━━ Excerpted records
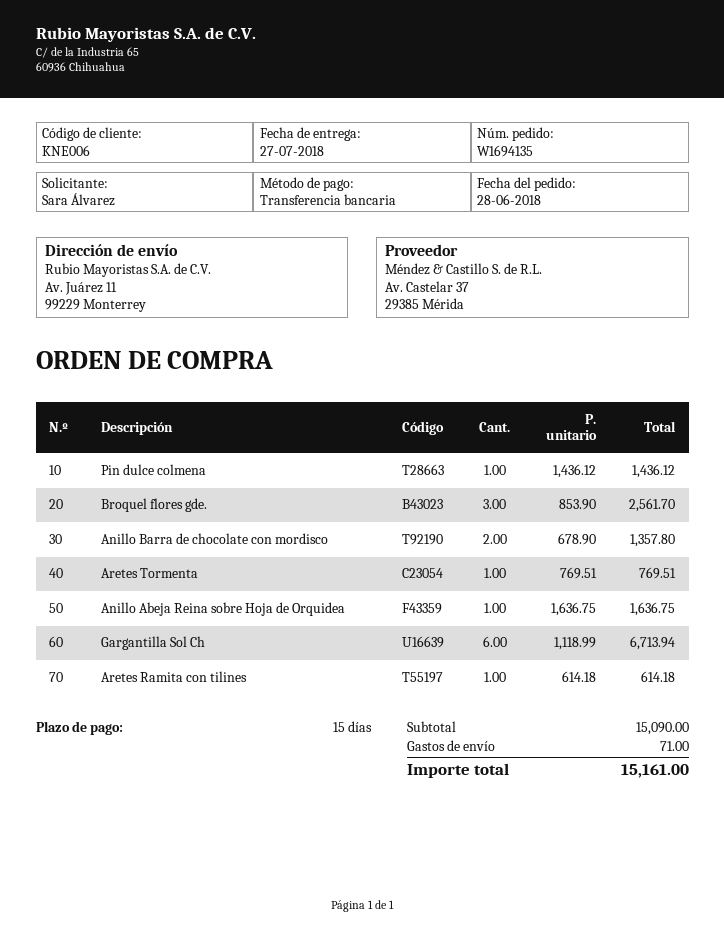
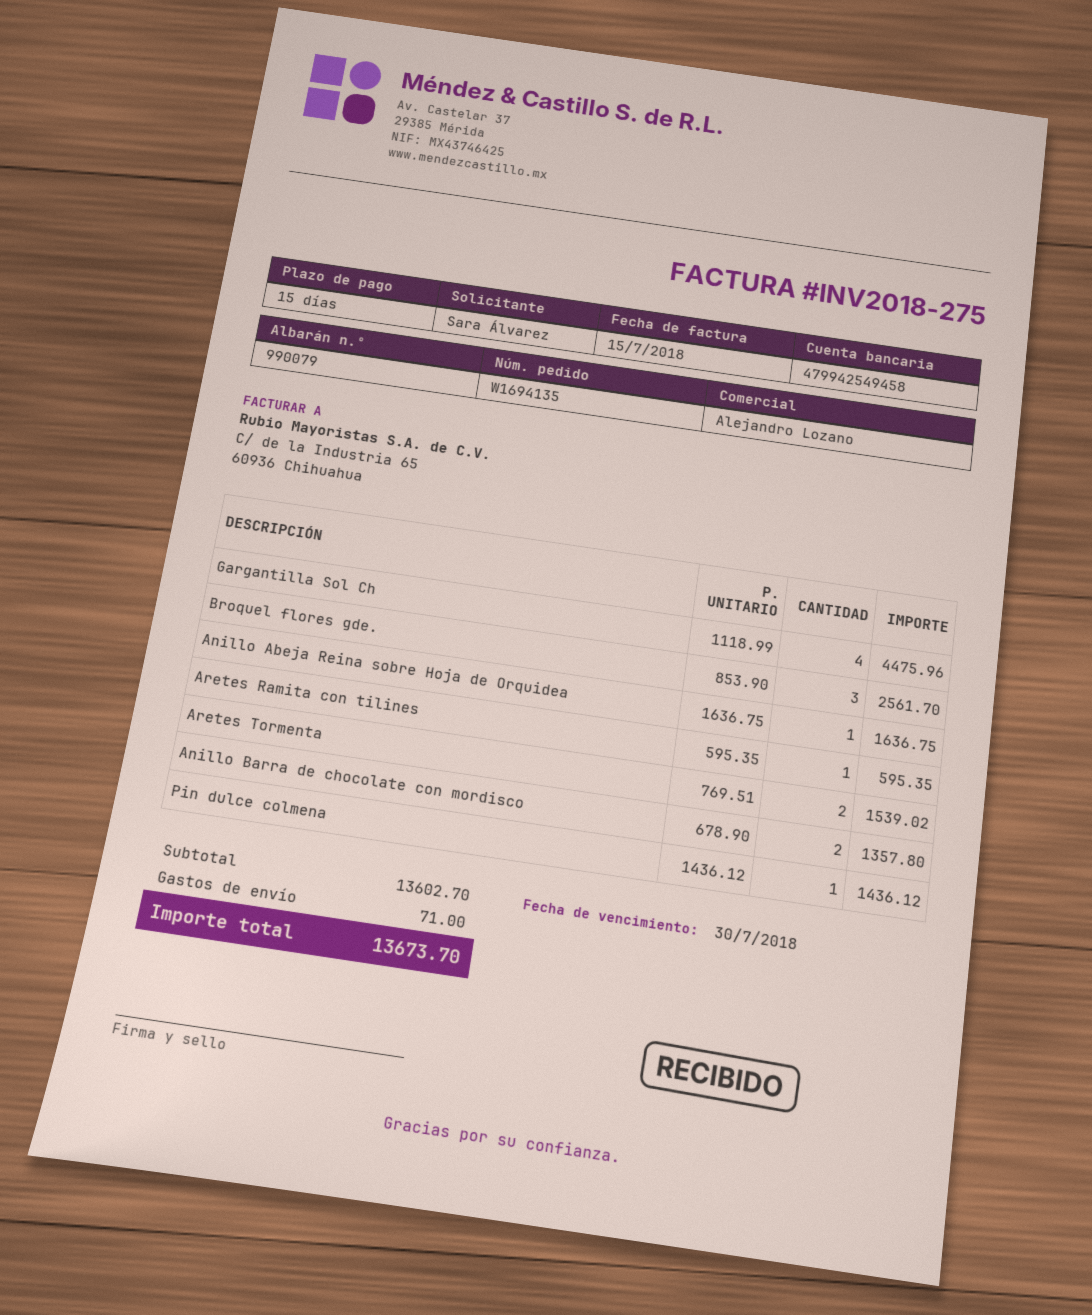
Aretes Tormenta: 1 x 769.51 = 769.51 -> 2 x 769.51 = 1539.02
Gargantilla Sol Ch: 6 x 1118.99 = 6713.94 -> 4 x 1118.99 = 4475.96
Aretes Ramita con tilines: 1 x 614.18 = 614.18 -> 1 x 595.35 = 595.35
subtotal: 15090.00 -> 13602.70
total: 15161.00 -> 13673.70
━━━━
To do:
When you reproduce the data shown above, keep each line exact and omit every picture.

Task output:
Aretes Tormenta: 1 x 769.51 = 769.51 -> 2 x 769.51 = 1539.02
Gargantilla Sol Ch: 6 x 1118.99 = 6713.94 -> 4 x 1118.99 = 4475.96
Aretes Ramita con tilines: 1 x 614.18 = 614.18 -> 1 x 595.35 = 595.35
subtotal: 15090.00 -> 13602.70
total: 15161.00 -> 13673.70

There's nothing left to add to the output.